(Data):
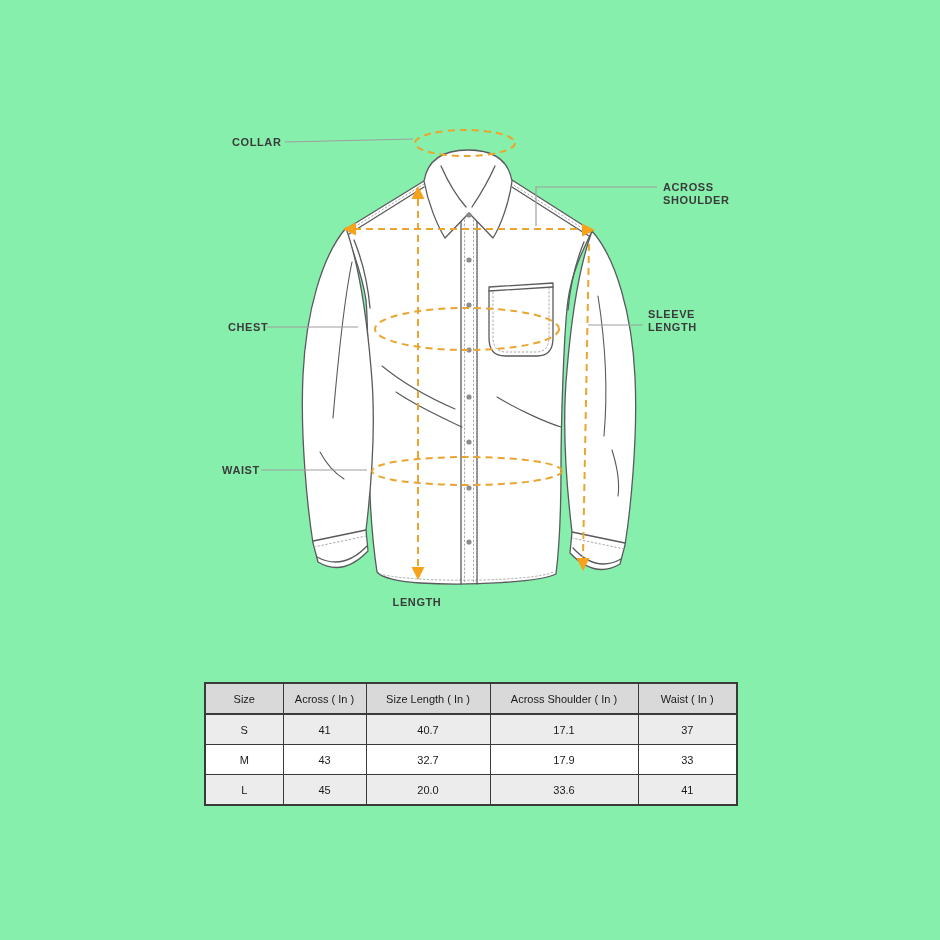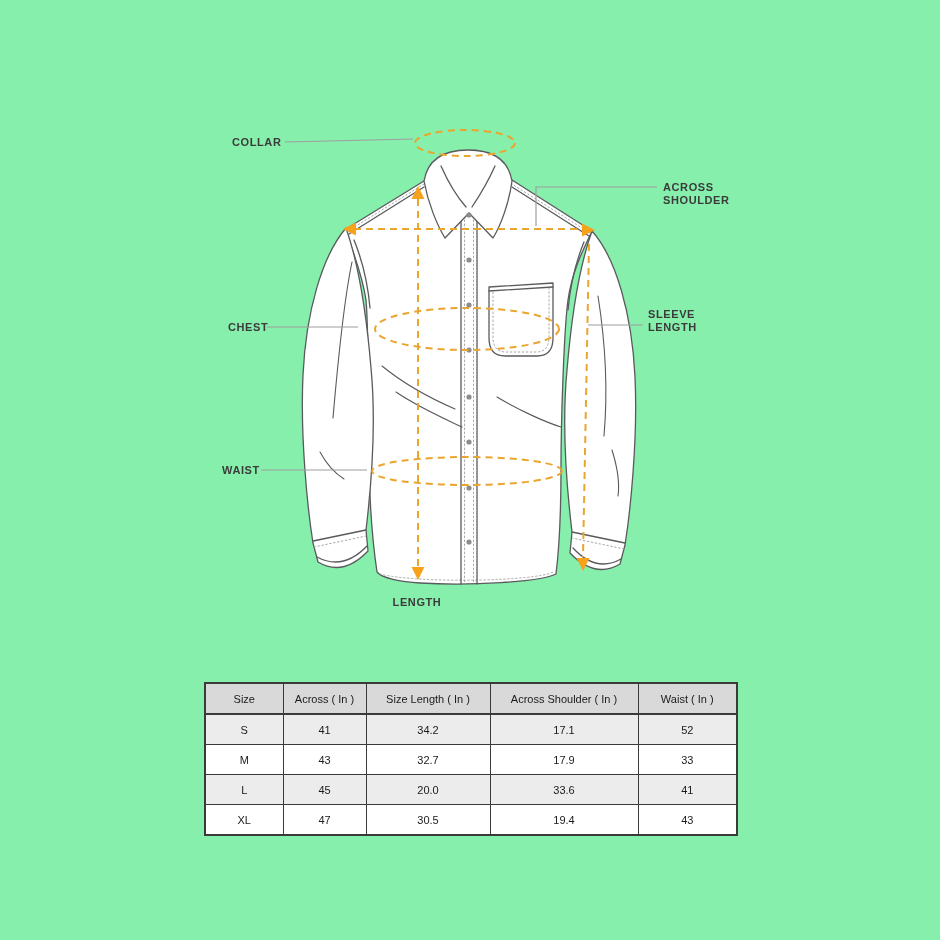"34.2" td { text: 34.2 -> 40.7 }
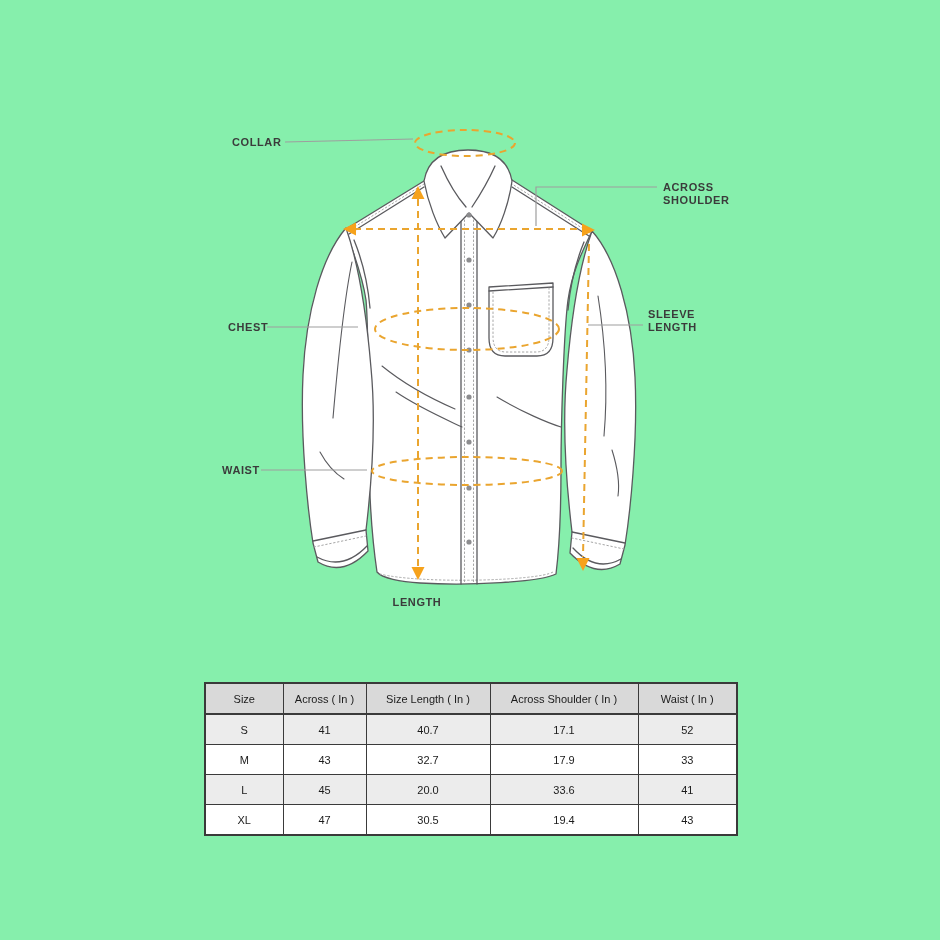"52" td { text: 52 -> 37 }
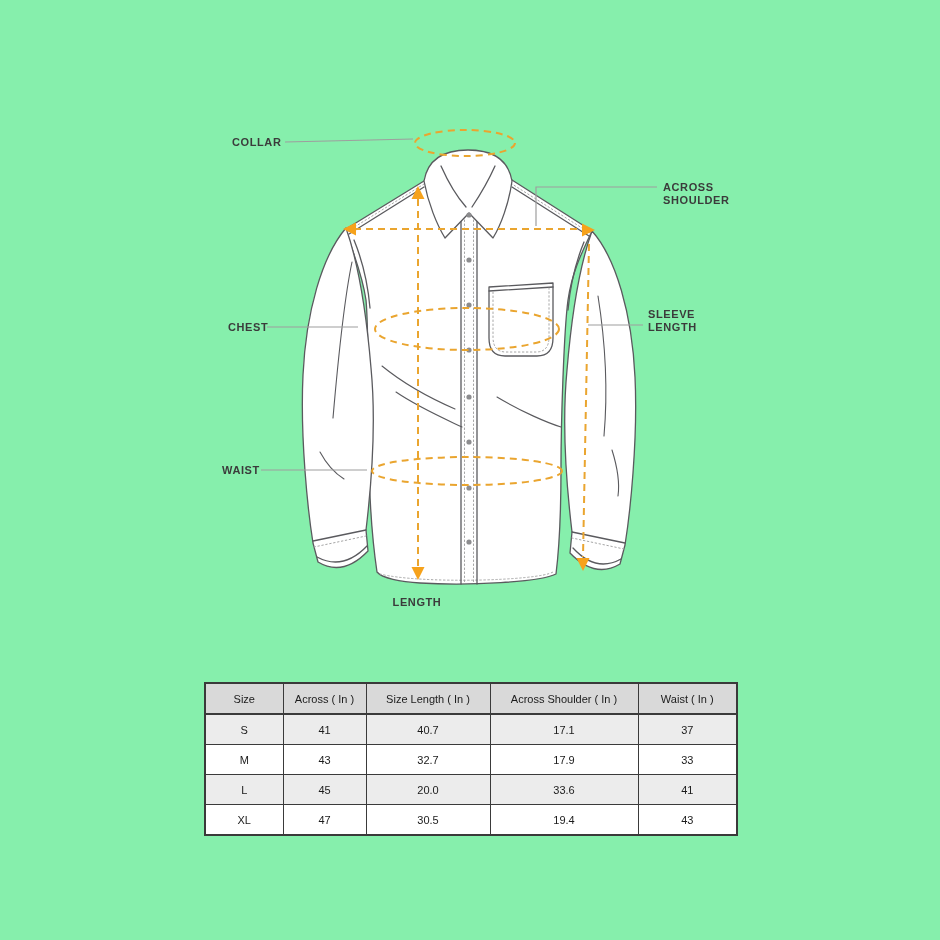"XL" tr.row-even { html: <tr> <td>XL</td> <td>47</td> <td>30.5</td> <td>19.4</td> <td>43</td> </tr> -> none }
* * *
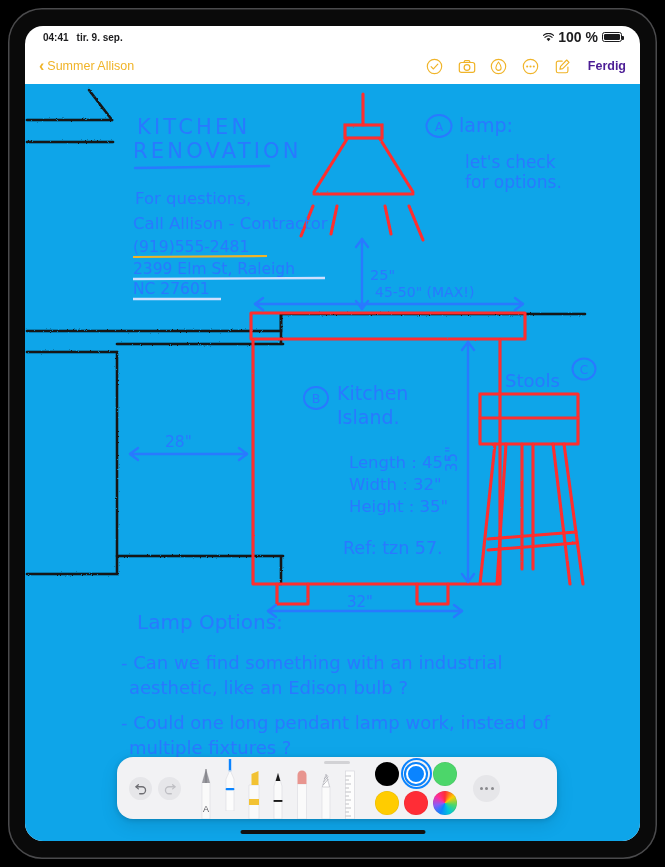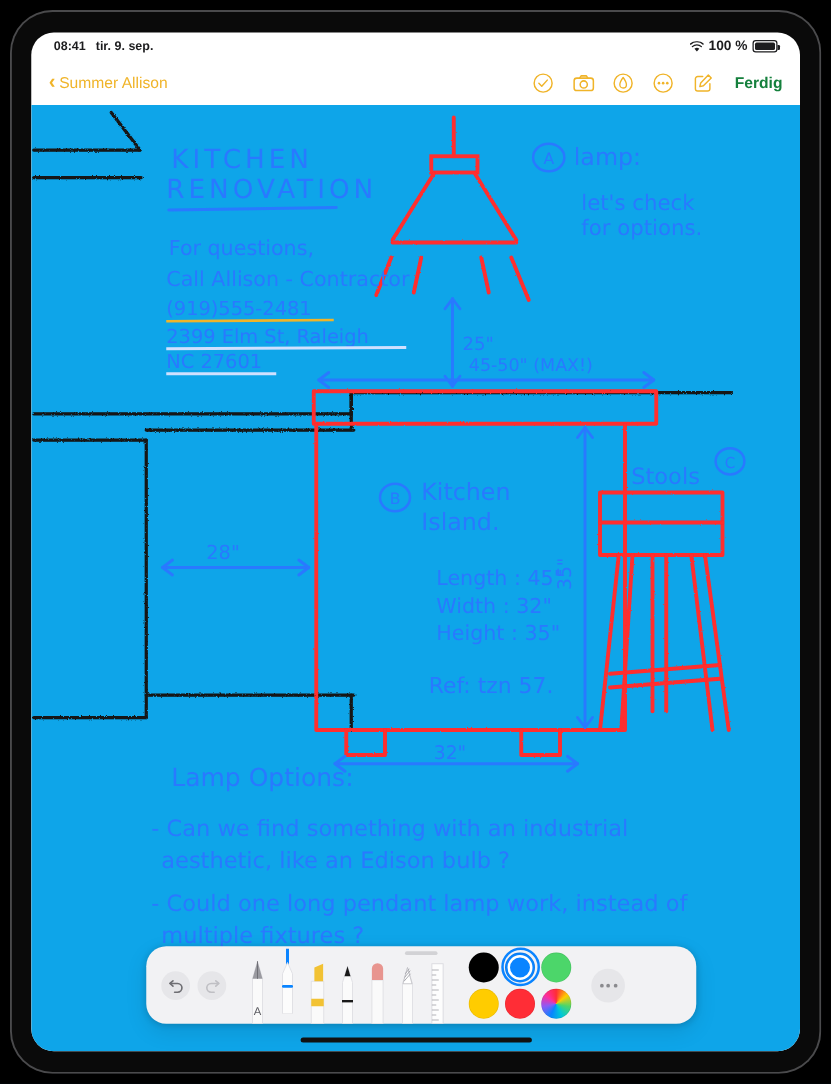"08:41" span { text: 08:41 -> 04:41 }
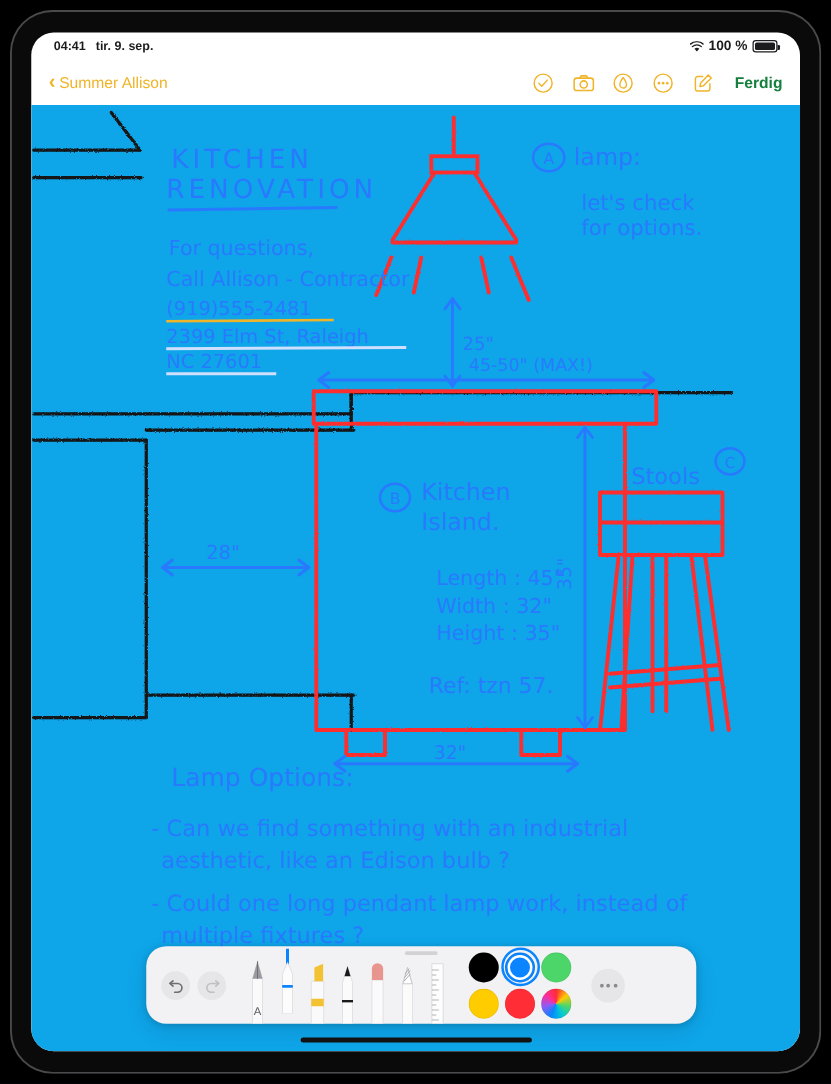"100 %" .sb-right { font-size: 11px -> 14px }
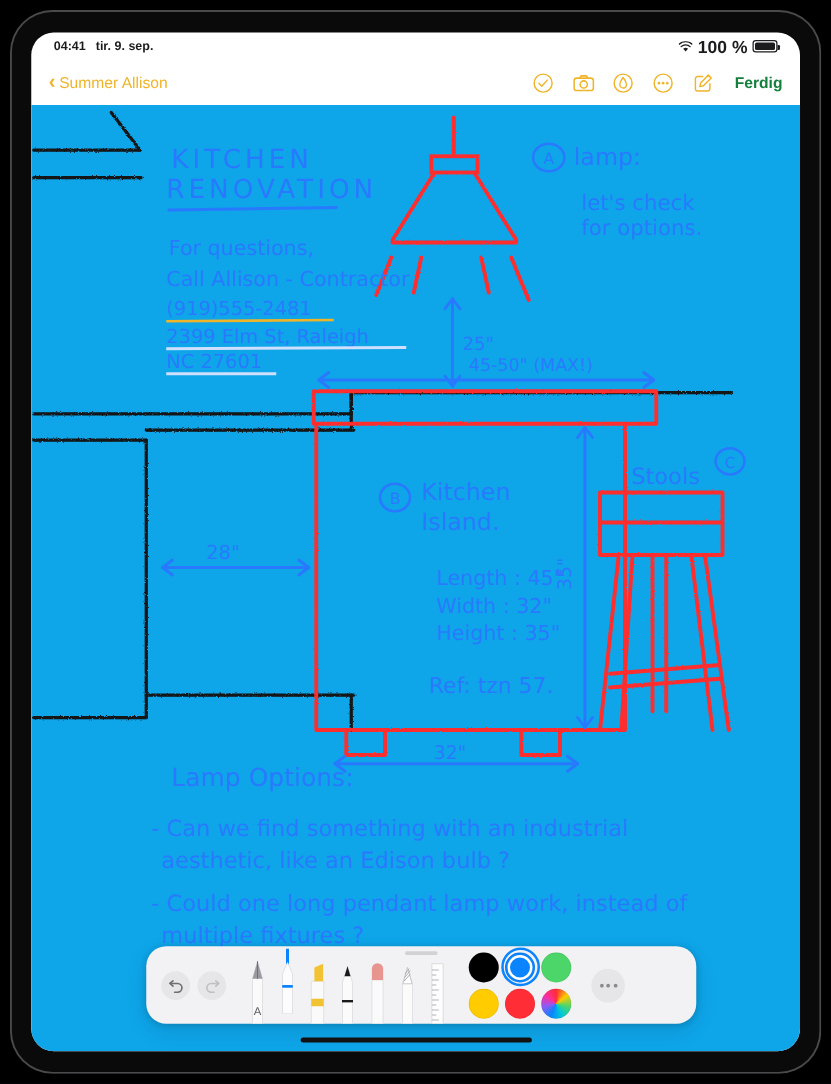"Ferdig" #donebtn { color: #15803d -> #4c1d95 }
--
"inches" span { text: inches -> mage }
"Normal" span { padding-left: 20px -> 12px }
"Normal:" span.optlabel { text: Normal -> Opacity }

(What to do):
Among the lines above, the one with "text: 52 ->" opens the part to repeat and the one with "html: <tr> <td>XL</td>" closes it; repeat only that part exactly, with no pictures.

(Worked solution):
"52" td { text: 52 -> 37 }
"XL" tr.row-even { html: <tr> <td>XL</td> <td>47</td> <td>30.5</td> <td>19.4</td> <td>43</td> </tr> -> none }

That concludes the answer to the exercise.